Aim of the task
All of the records below must be output exactly, with no pictures carried over.

------ Given records

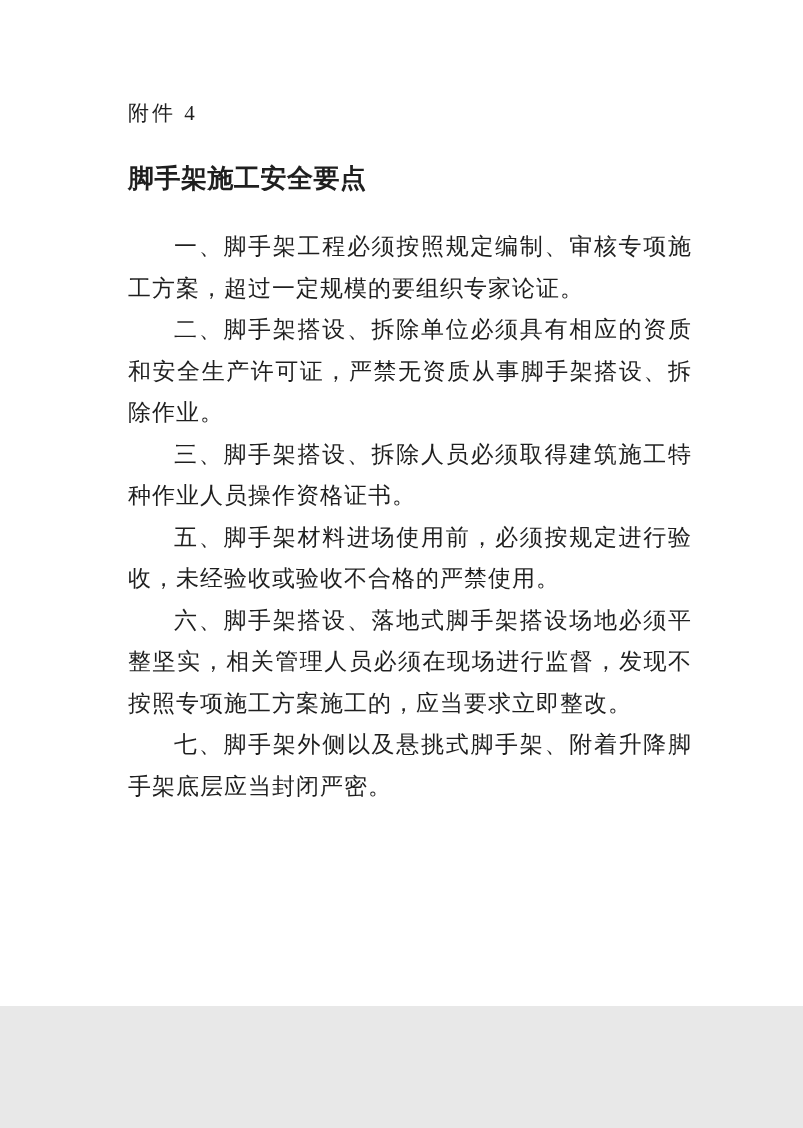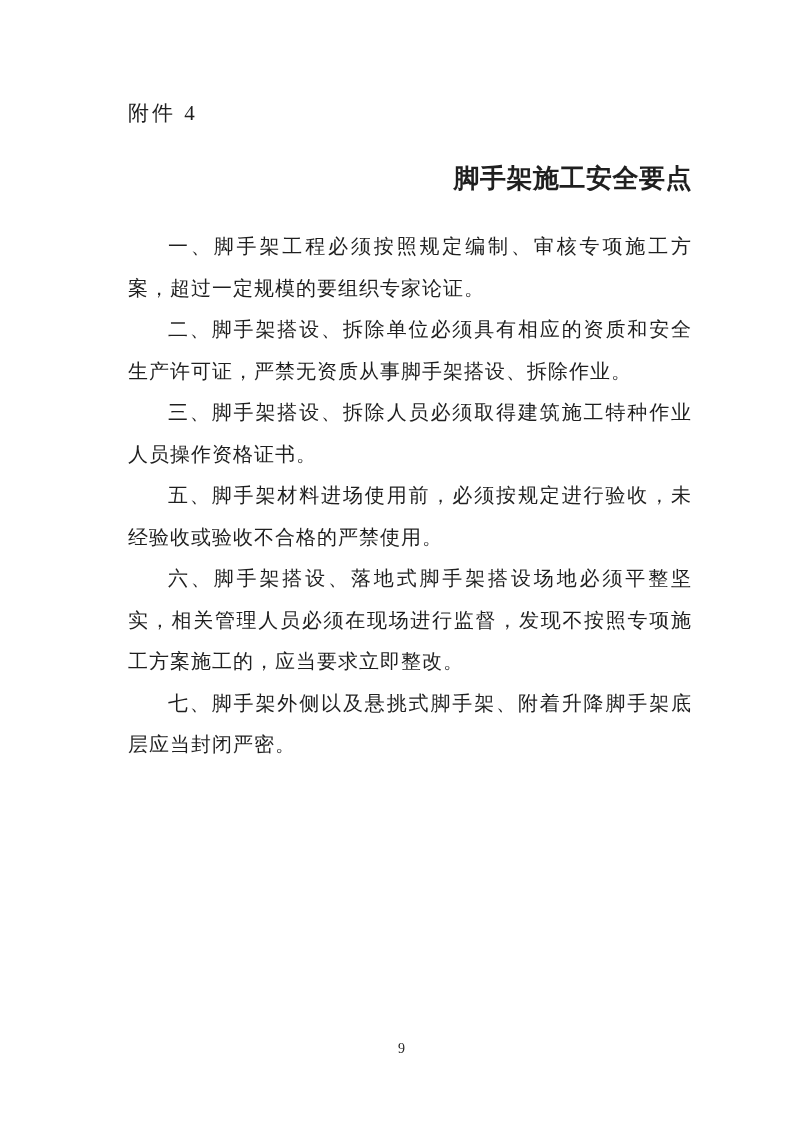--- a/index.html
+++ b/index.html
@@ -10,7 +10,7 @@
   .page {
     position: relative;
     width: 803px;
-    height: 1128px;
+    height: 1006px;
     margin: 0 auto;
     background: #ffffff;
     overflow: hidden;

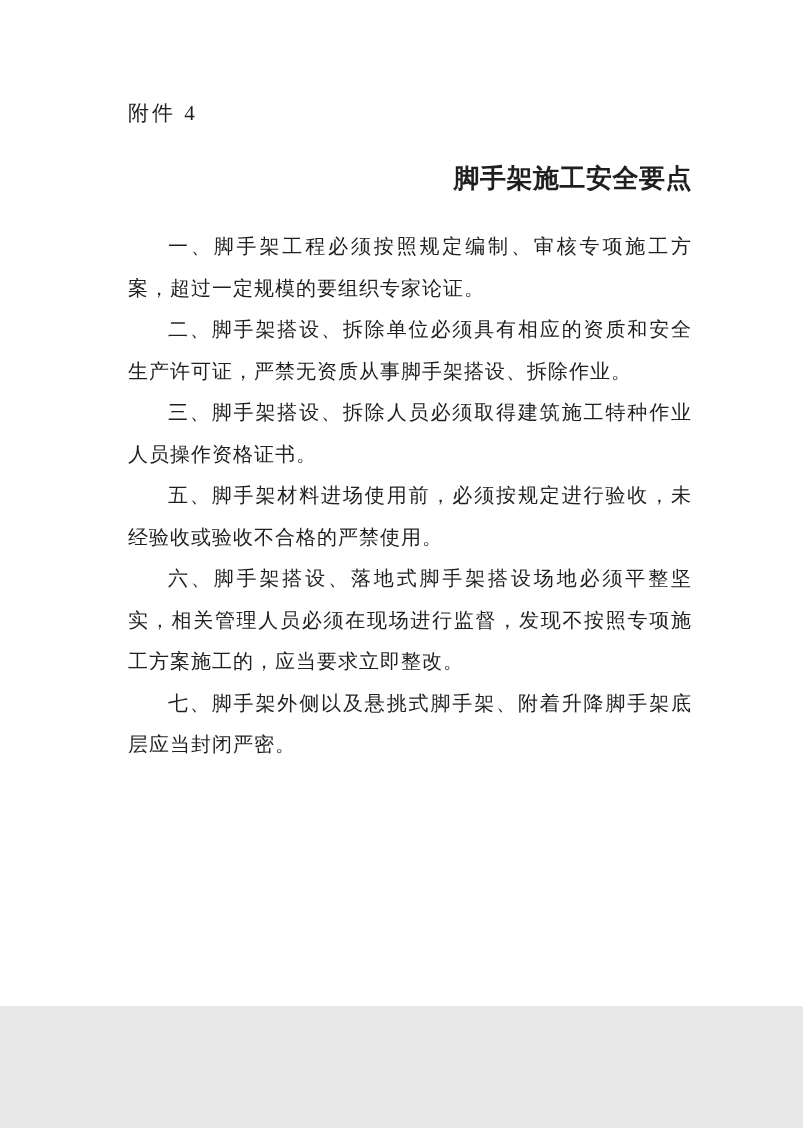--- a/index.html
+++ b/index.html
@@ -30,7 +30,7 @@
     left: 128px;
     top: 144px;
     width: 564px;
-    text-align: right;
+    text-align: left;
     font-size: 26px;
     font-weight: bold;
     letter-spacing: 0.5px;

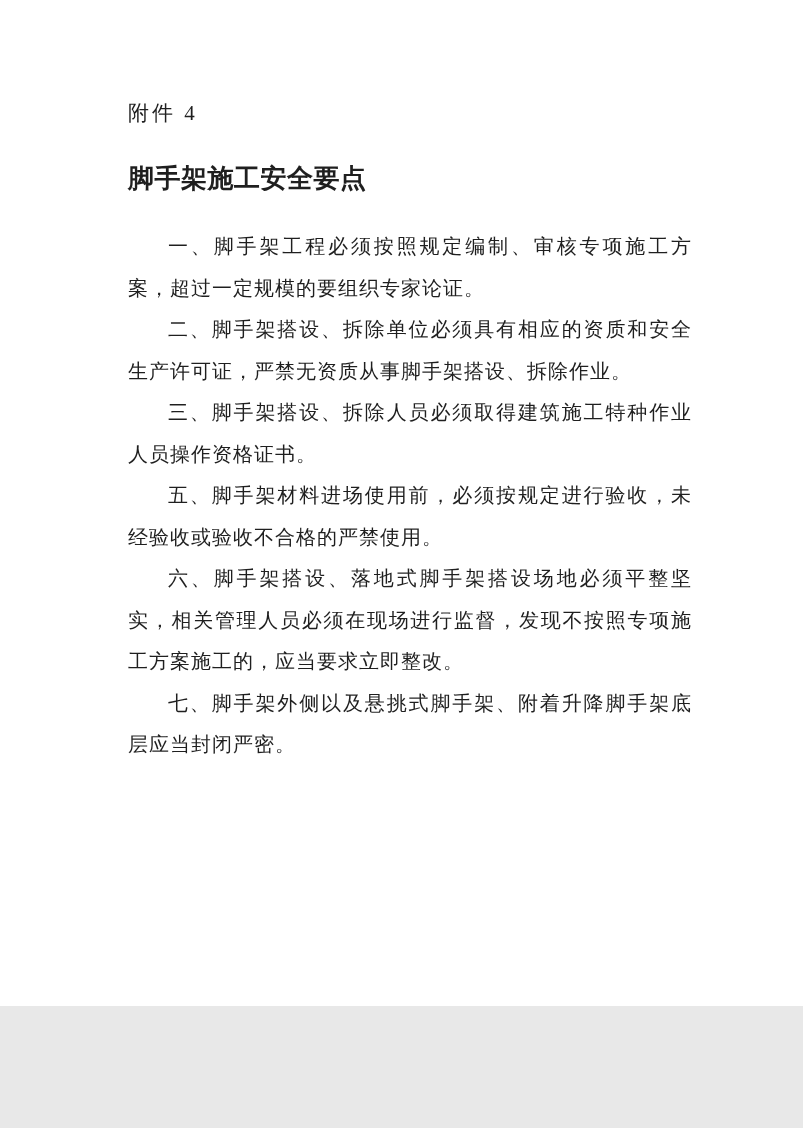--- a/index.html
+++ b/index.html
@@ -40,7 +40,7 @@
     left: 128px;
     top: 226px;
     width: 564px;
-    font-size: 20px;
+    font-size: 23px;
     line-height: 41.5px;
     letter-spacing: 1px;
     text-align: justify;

------------

Answer box
--- a/index.html
+++ b/index.html
@@ -10,7 +10,7 @@
   .page {
     position: relative;
     width: 803px;
-    height: 1128px;
+    height: 1006px;
     margin: 0 auto;
     background: #ffffff;
     overflow: hidden;

--- a/index.html
+++ b/index.html
@@ -30,7 +30,7 @@
     left: 128px;
     top: 144px;
     width: 564px;
-    text-align: right;
+    text-align: left;
     font-size: 26px;
     font-weight: bold;
     letter-spacing: 0.5px;

--- a/index.html
+++ b/index.html
@@ -40,7 +40,7 @@
     left: 128px;
     top: 226px;
     width: 564px;
-    font-size: 20px;
+    font-size: 23px;
     line-height: 41.5px;
     letter-spacing: 1px;
     text-align: justify;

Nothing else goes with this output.